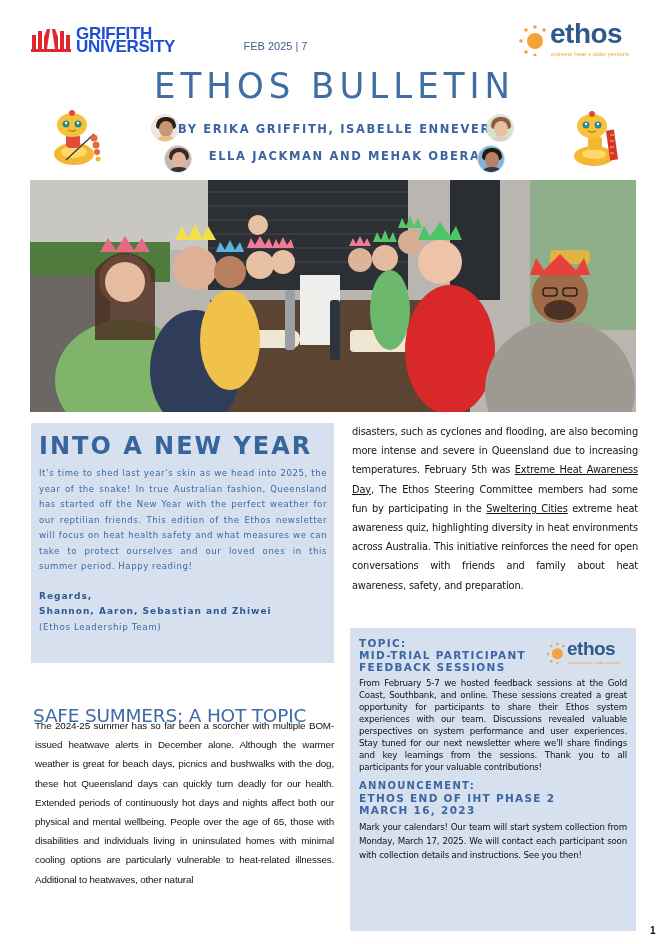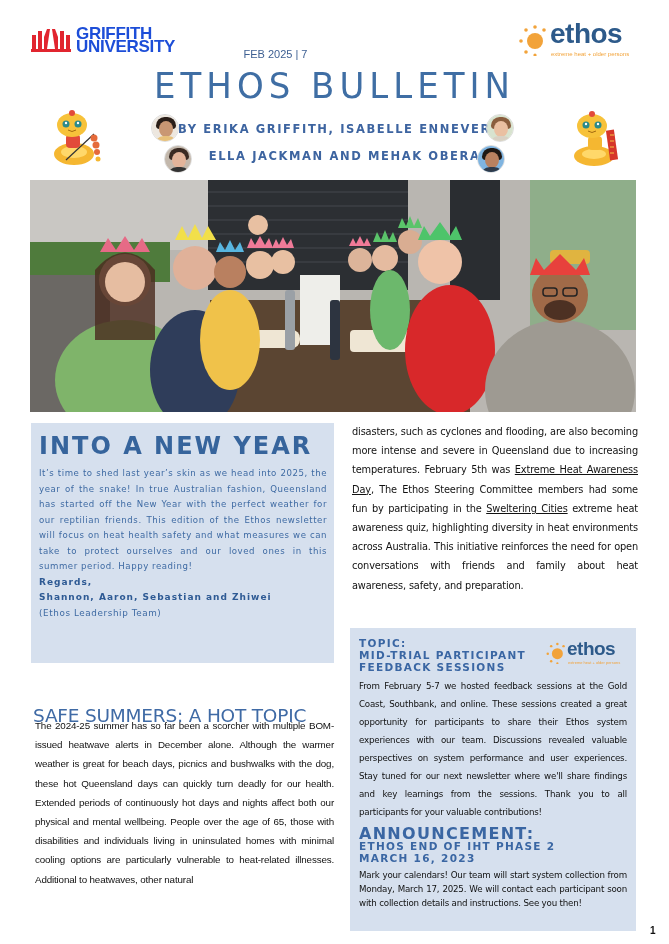--- a/index.html
+++ b/index.html
@@ -3,21 +3,21 @@
   <meta charset="utf-8">
   <style>
     * { box-sizing: border-box; margin: 0; padding: 0; }
     html, body { width: 669px; height: 944px; background: #ffffff; overflow: hidden; }
     body { position: relative; font-family: "DejaVu Sans", sans-serif; color: #1a1a1a; }
 
     
     .gu-logo { position: absolute; left: 30px; top: 27px; display: flex; align-items: center; gap: 4px; }
     .gu-mark { width: 42px; height: 26px; }
     .gu-text { color: #1d4ed8; font-family: "Liberation Sans", sans-serif; font-weight: bold; font-size: 17px; line-height: 13px; letter-spacing: -0.3px; }
-    .issue { position: absolute; left: 0; width: 551px; top: 48px; text-align: center; font-family: "Liberation Sans", sans-serif; font-size: 11px; color: #3d5f92; }
+    .issue { position: absolute; left: 0; width: 551px; top: 40px; text-align: center; font-family: "Liberation Sans", sans-serif; font-size: 11px; color: #3d5f92; }
     .ethos-logo { position: absolute; left: 517px; top: 22px; width: 120px; height: 38px; }
     .ethos-word { position: absolute; left: 33px; top: -4px; font-family: "Liberation Sans", sans-serif; font-weight: bold; font-size: 28px; color: #2d5a8a; letter-spacing: -0.5px; }
     .ethos-tag { position: absolute; left: 34px; top: 29px; font-family: "Liberation Sans", sans-serif; font-size: 6px; color: #f2a33a; white-space: nowrap; }
     .ethos-sun { position: absolute; left: 0; top: 2px; width: 32px; height: 32px; }
 
     .bulletin-title { position: absolute; left: 0; width: 669px; top: 65px; text-align: center; font-family: "DejaVu Sans", sans-serif; font-weight: normal; font-size: 34px; letter-spacing: 5px; color: #3f6ea4; transform: scaleY(1.05); }
 
     .byline { position: absolute; left: 0; width: 669px; text-align: center; font-family: "DejaVu Sans", sans-serif; font-weight: bold; font-size: 11.5px; letter-spacing: 1.6px; color: #3d64a0; }
     .byline.l1 { top: 122px; }
     .byline.l2 { top: 149px; padding-left: 26px; }
@@ -30,39 +30,39 @@
     .snake-left { left: 46px; top: 108px; }
     .snake-right { left: 566px; top: 108px; }
 
     
     .photo { position: absolute; left: 30px; top: 180px; width: 606px; height: 232px; overflow: hidden; background: #8a8580; }
 
     
     .intro-box { position: absolute; left: 31px; top: 423px; width: 303px; height: 240px; background: #d6e0ee; padding: 9px 7px 0 8px; }
     .intro-title { font-family: "DejaVu Sans", sans-serif; font-weight: bold; font-size: 24px; letter-spacing: 2px; color: #36649c; line-height: 28px; }
     .intro-text { margin-top: 6px; font-family: "DejaVu Sans", sans-serif; font-size: 8.6px; letter-spacing: 0.55px; line-height: 15.5px; color: #3e6aa3; text-align: justify; }
-    .regards { font-family: "DejaVu Sans", sans-serif; font-weight: bold; font-size: 9px; letter-spacing: 1px; line-height: 15.5px; color: #2e5a94; }
+    .regards { margin-top: 14px; font-family: "DejaVu Sans", sans-serif; font-weight: bold; font-size: 9px; letter-spacing: 1px; line-height: 15.5px; color: #2e5a94; }
     .team { font-family: "DejaVu Sans", sans-serif; font-size: 8.8px; letter-spacing: 0.6px; line-height: 15.5px; color: #3e6aa3; }
 
     
     .safe-title { position: absolute; left: 33px; top: 705px; font-family: "DejaVu Sans", sans-serif; font-size: 18.5px; color: #3f6aa5; letter-spacing: -0.2px; }
     .safe-text { position: absolute; left: 35px; top: 716px; width: 299px; font-family: Liberation Sans, sans-serif; font-size: 9.8px; line-height: 19.2px; color: #111; text-align: justify; letter-spacing: -0.15px; }
 
     .col2-text { position: absolute; left: 352px; top: 422px; width: 286px; font-family: "DejaVu Sans", sans-serif; font-size: 9.8px; line-height: 19.2px; color: #111; text-align: justify; letter-spacing: -0.15px; }
     .col2-text u { text-decoration: underline; }
 
     
     .update-box { position: absolute; left: 350px; top: 628px; width: 286px; height: 303px; background: #d6e0ee; padding: 9px 9px 0 9px; }
     .update-head { font-family: "DejaVu Sans", sans-serif; font-weight: bold; font-size: 10.5px; letter-spacing: 1.3px; line-height: 12px; color: #3a66a3; }
     .update-ethos { position: absolute; left: 195px; top: 13px; width: 80px; height: 26px; }
     .update-ethos .ethos-word { font-size: 19px; left: 22px; top: -3px; }
     .update-ethos .ethos-tag { font-size: 4px; left: 23px; top: 19px; }
     .update-ethos .ethos-sun { width: 22px; height: 22px; top: 1px; }
-    .update-text { margin-top: 4px; font-family: "DejaVu Sans", sans-serif; font-size: 8.7px; line-height: 18px; color: #111; text-align: justify; letter-spacing: -0.2px; }
-    .announce-head { margin-top: 7px; font-family: "DejaVu Sans", sans-serif; font-weight: bold; font-size: 16px; letter-spacing: 1.3px; line-height: 12px; color: #3a66a3; }
+    .update-text { margin-top: 4px; font-family: "DejaVu Sans", sans-serif; font-size: 8.7px; line-height: 12px; color: #111; text-align: justify; letter-spacing: -0.2px; }
+    .announce-head { margin-top: 7px; font-family: "DejaVu Sans", sans-serif; font-weight: bold; font-size: 10px; letter-spacing: 1.3px; line-height: 12px; color: #3a66a3; }
     .announce-text { margin-top: 4px; font-family: "DejaVu Sans", sans-serif; font-size: 8.7px; line-height: 14.1px; color: #111; text-align: justify; letter-spacing: -0.2px; }
 
     .page-num { position: absolute; left: 650px; top: 925px; font-family: "Liberation Sans", sans-serif; font-weight: bold; font-size: 10px; color: #111; }
   </style>
 </head>
 <body>
 
 <div class="gu-logo">
   <svg class="gu-mark" viewBox="0 0 42 26">
     <g fill="#e1252f">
================================
● **Task statement**
Only lines of the material that contain the word "safe" belong in the answer; copy each one.

● **Final answer**
     .safe-title { position: absolute; left: 33px; top: 705px; font-family: "DejaVu Sans", sans-serif; font-size: 18.5px; color: #3f6aa5; letter-spacing: -0.2px; }
     .safe-text { position: absolute; left: 35px; top: 716px; width: 299px; font-family: Liberation Sans, sans-serif; font-size: 9.8px; line-height: 19.2px; color: #111; text-align: justify; letter-spacing: -0.15px; }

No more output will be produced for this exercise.